Input>
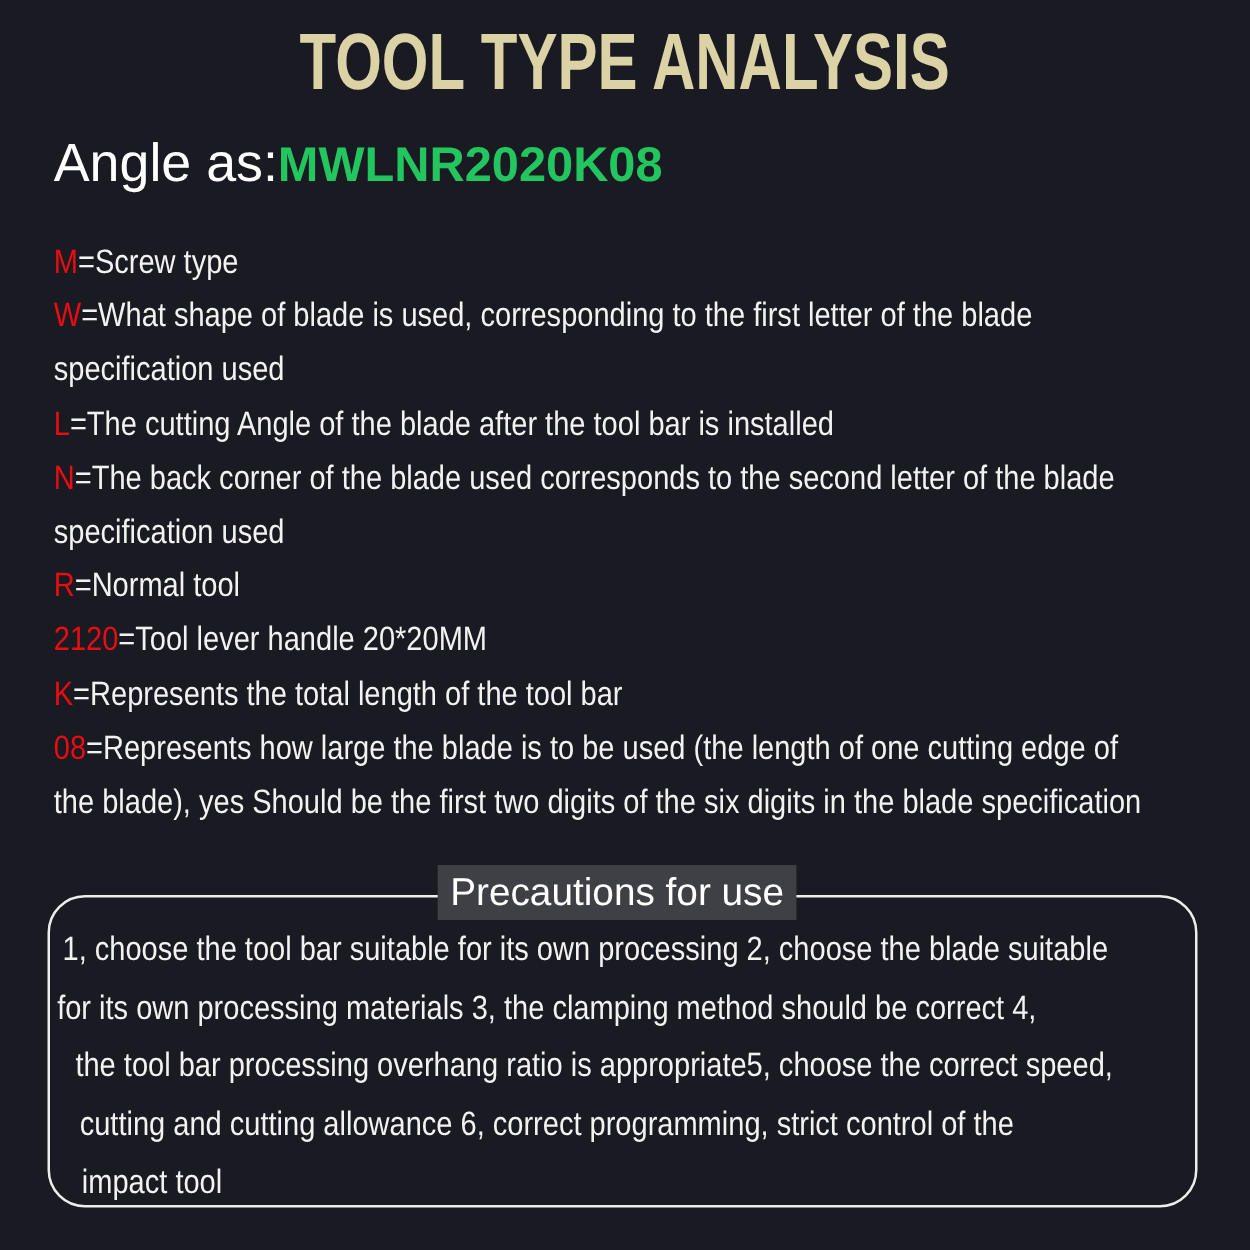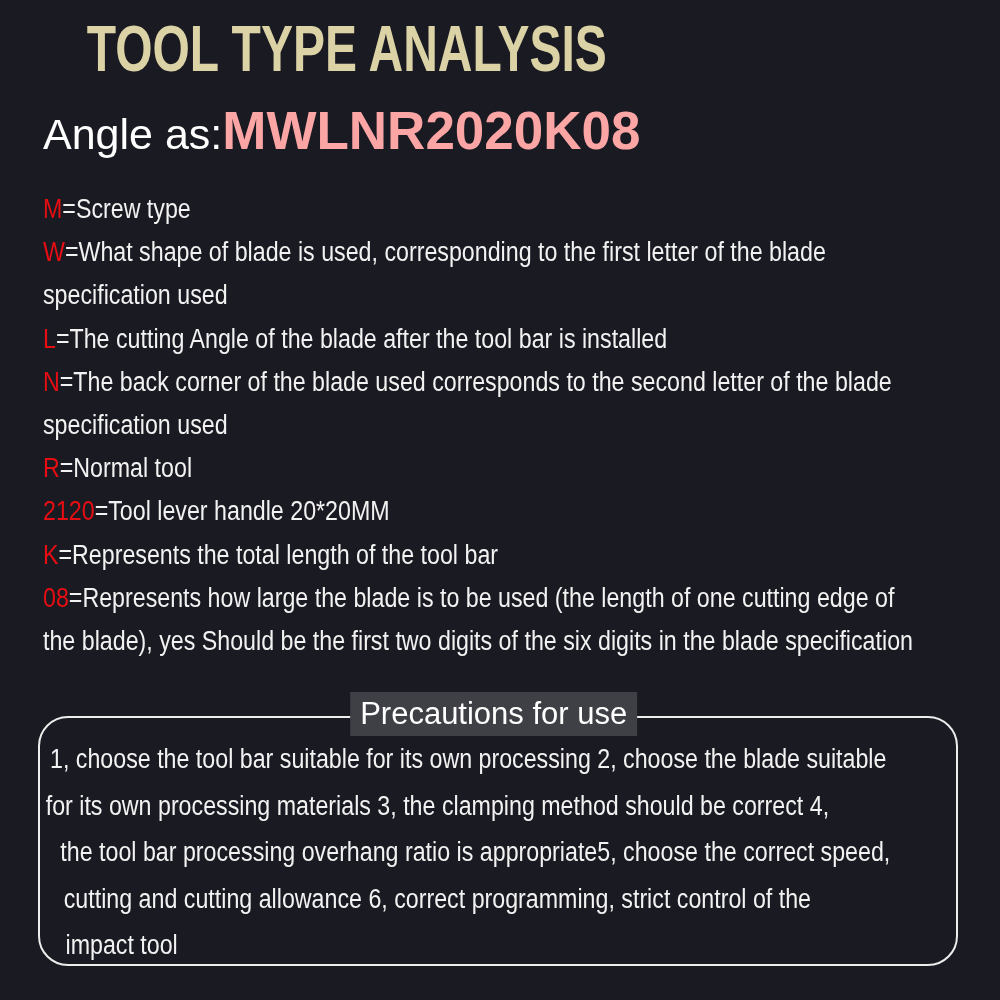--- a/index.html
+++ b/index.html
@@ -20,7 +20,7 @@
     top: 12px;
     left: 0;
     width: 1000px;
-    text-align: left;
+    text-align: center;
   }
   .title-text {
     display: inline-block;

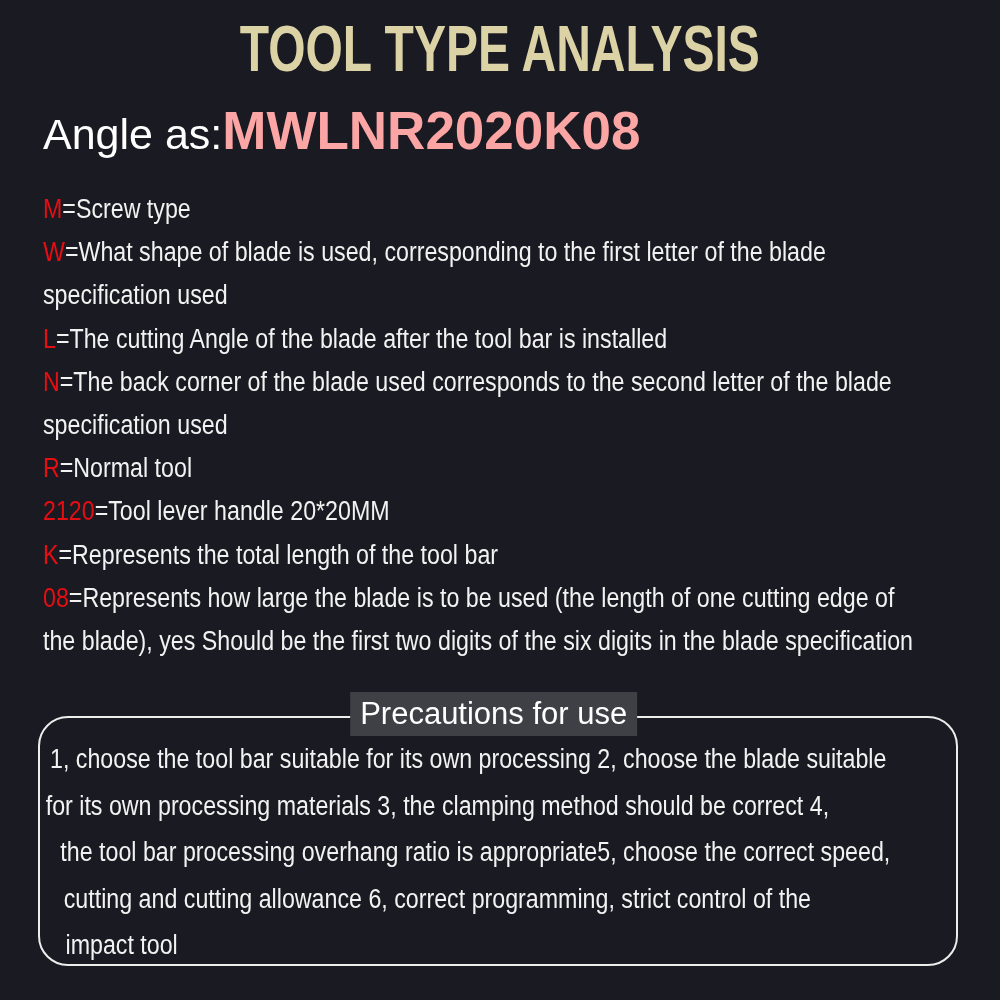--- a/index.html
+++ b/index.html
@@ -45,9 +45,9 @@
     color: #ffffff;
   }
   .suchas-code {
-    font-size: 53px;
+    font-size: 39px;
     font-weight: bold;
-    color: #fca5a5;
+    color: #22c55e;
   }
   .spec-list {
     position: absolute;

About this exercise> Filter the data above down to lines with the word "text", and copy them.

Response below>
-    text-align: left;
+    text-align: center;
   .title-text {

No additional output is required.